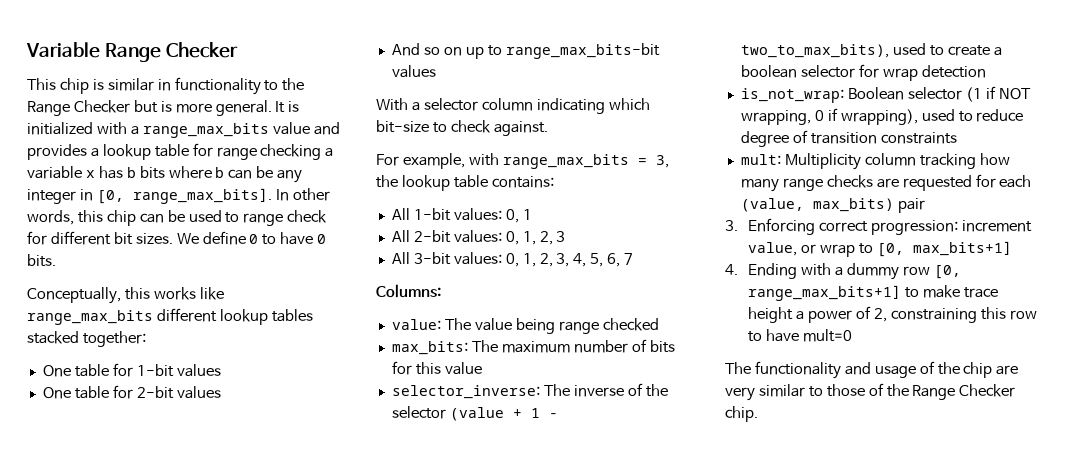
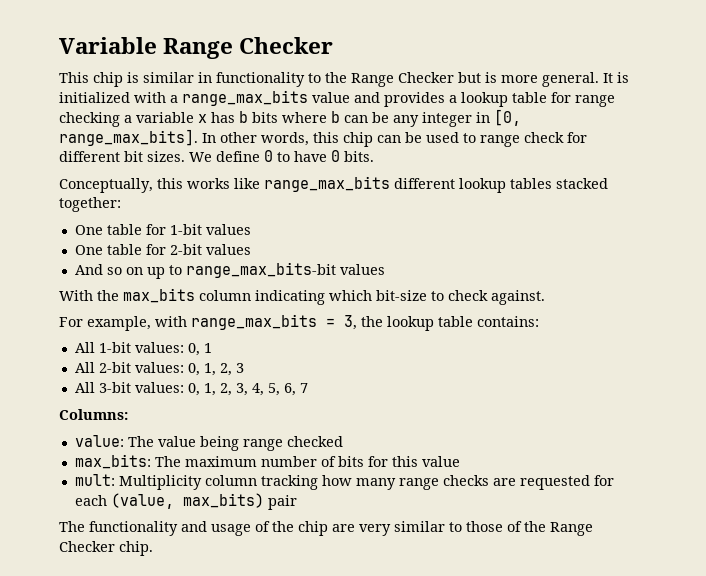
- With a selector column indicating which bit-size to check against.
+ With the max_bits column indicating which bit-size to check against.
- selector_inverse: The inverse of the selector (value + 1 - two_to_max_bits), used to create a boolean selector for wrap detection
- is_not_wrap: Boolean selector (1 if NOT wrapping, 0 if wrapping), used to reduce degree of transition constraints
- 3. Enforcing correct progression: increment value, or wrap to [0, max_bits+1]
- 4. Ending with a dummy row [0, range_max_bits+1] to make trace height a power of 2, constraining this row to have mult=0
^^^^^^^^
### Problem to solve
Please find every line in the listing that holds the string "indicating" and copy it.

### Exercise output
- With a selector column indicating which bit-size to check against.
+ With the max_bits column indicating which bit-size to check against.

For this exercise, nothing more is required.